S. Lily Mendoza
Lily Mendoza is Professor of Culture and Communication at Oakland University in Rochester, Michigan, USA and Director of the Center for Babaylan Studies, a non-profit organization committed to decolonization and indigenization among diasporic Filipinos on Turtle Island. She hails originally from the Philippines in the traditional homeland of the Ayta and other indigenous peoples. Her latest (co-edited) book publication is Decolonizing Ecotheology: Indigenous and Subaltern Challenges (Wipf & Stock, 2022).

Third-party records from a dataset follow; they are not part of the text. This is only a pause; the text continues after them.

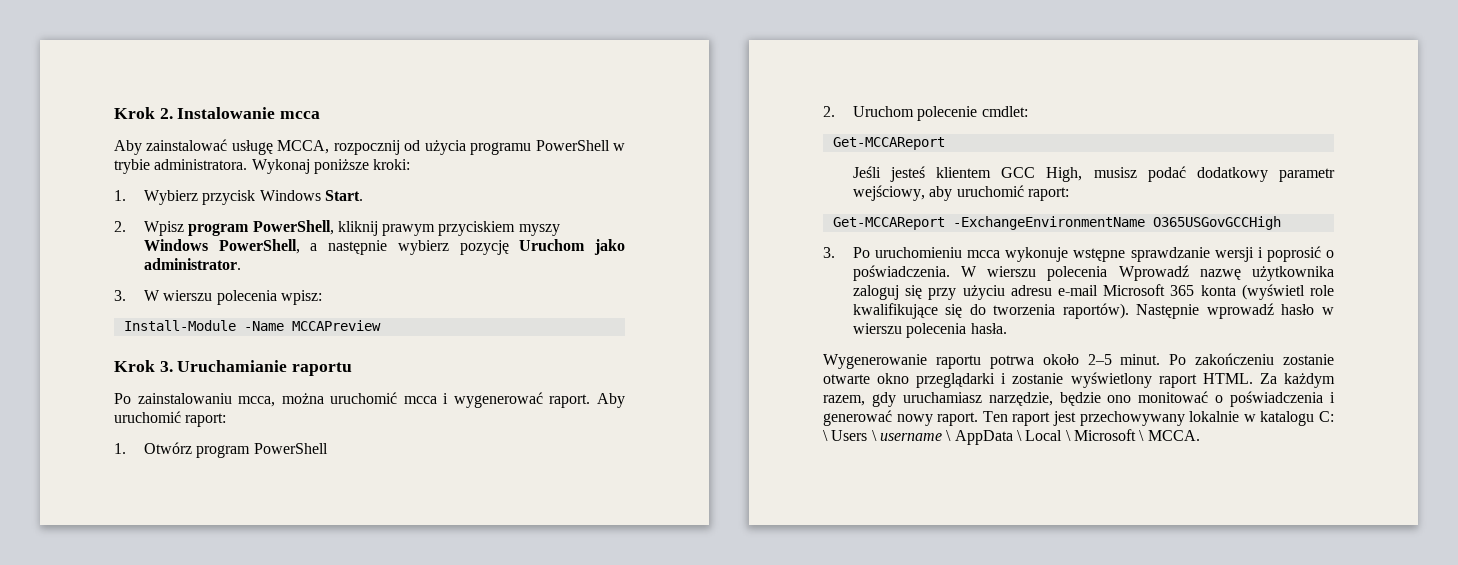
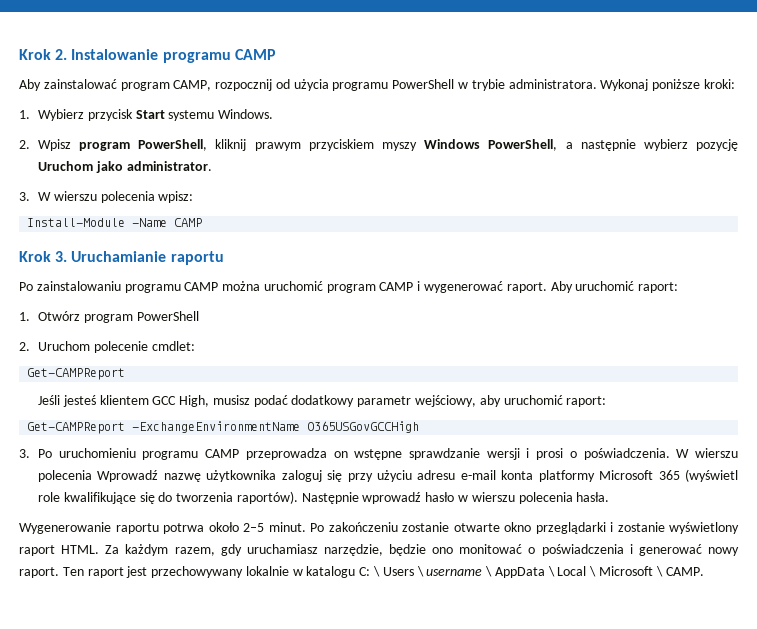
- Krok 2. Instalowanie mcca
+ Krok 2. Instalowanie programu CAMP
- Aby zainstalować usługę MCCA, rozpocznij od użycia programu PowerShell w trybie administratora.
+ Aby zainstalować program CAMP, rozpocznij od użycia programu PowerShell w trybie administratora.
- 1. Wybierz przycisk Windows Start.
+ 1. Wybierz przycisk Start systemu Windows.
- Install-Module -Name MCCAPreview
+ Install-Module -Name CAMP
- Po zainstalowaniu mcca, można uruchomić mcca i wygenerować raport.
+ Po zainstalowaniu programu CAMP można uruchomić program CAMP i wygenerować raport.
  2. Uruchom polecenie cmdlet:
- Get-MCCAReport
+ Get-CAMPReport
- Get-MCCAReport -ExchangeEnvironmentName O365USGovGCCHigh
+ Get-CAMPReport -ExchangeEnvironmentName O365USGovGCCHigh
- 3. Po uruchomieniu mcca wykonuje wstępne sprawdzanie wersji i poprosić o poświadczenia.
+ 3. Po uruchomieniu programu CAMP przeprowadza on wstępne sprawdzanie wersji i prosi o poświadczenia.
- W wierszu polecenia Wprowadź nazwę użytkownika zaloguj się przy użyciu adresu e-mail Microsoft 365 konta (wyświetl role kwalifikujące się do tworzenia raportów).
+ W wierszu polecenia Wprowadź nazwę użytkownika zaloguj się przy użyciu adresu e-mail konta platformy Microsoft 365 (wyświetl role kwalifikujące się do tworzenia raportów).
- Ten raport jest przechowywany lokalnie w katalogu C: \ Users \ username \ AppData \ Local \ Microsoft \ MCCA.
+ Ten raport jest przechowywany lokalnie w katalogu C: \ Users \ username \ AppData \ Local \ Microsoft \ CAMP.

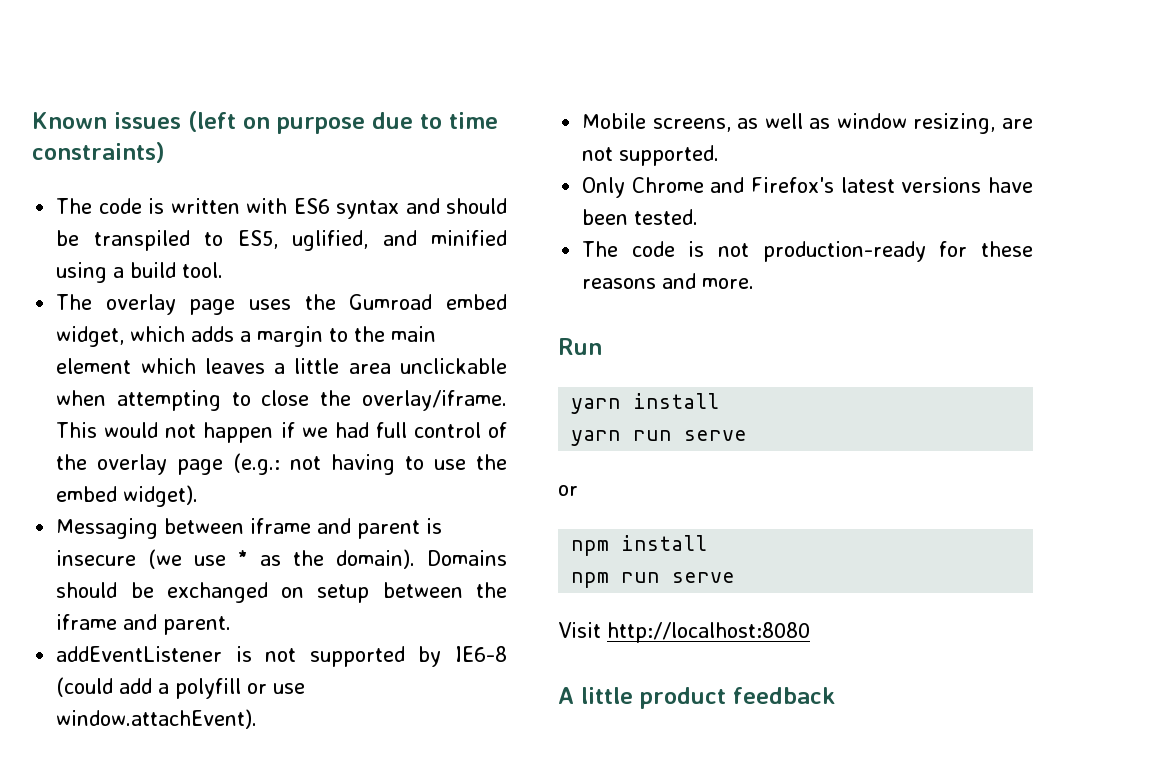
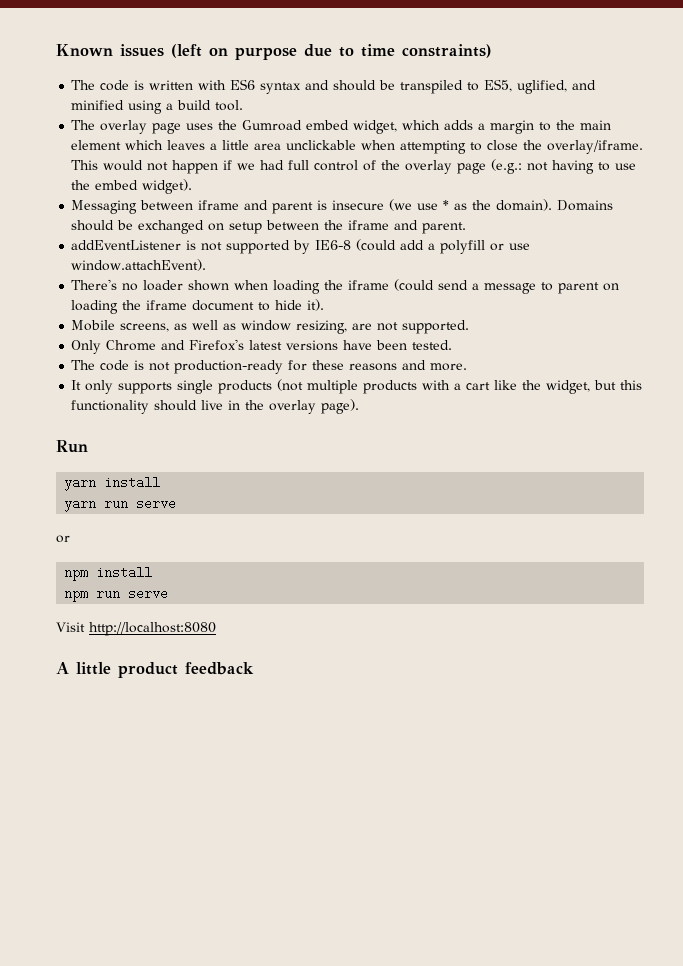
+ There's no loader shown when loading the iframe (could send a message to parent on loading the iframe document to hide it).
+ It only supports single products (not multiple products with a cart like the widget, but this functionality should live in the overlay page).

Lily Mendoza, “Liberation at the Cusp of Apocalypse: A Small Move from Making More to Making Beauty”
In a world full of grief and trauma, unmetabolized and metastasizing into cancer-like growth that is wreaking havoc on the Earth’s ecosystems and auguring the end of life as we know it, what is left for us to do? “We make beauty anyway” is the fierce and stubborn reply of original peoples who still carry a measure of intactness in their lives amidst our modern culture’s unrelenting assault. This moment not being their first holocaust—many in fact have not ever been in one—fighting the corporate giants that would dam their waters, clearcut their forests, pave over their farmlands, bulldoze their sacred places for real estate development, etc.—their call is not just to fight, but to keep the seeds of real culture alive through the hard lesson of learning to suffer with grace, beauty, and dignity.
The writing here will explore such a witness, beginning with my own mid-30s encounter with indigenous magnificence in an ethnomusicology classroom at the University of the Philippines that spoke profoundly to my body before my head could comprehend—a sensual “conversion” away from civilization’s hollow trappings into an ever-deepening embrace of land-taught wisdom and grace by original peoples both in the U.S. where I now reside (and teach) and the homeland to which I return with regularity. In the mix, I will trace the way liberation has become an adventure out of the grip of our species’ delirium of supremacy (gone hyper in colonialism’s development conceits and mainstream Christianity’s convictions of universalism) and into a “small ordinariness” shot through with the grand potency of a seed.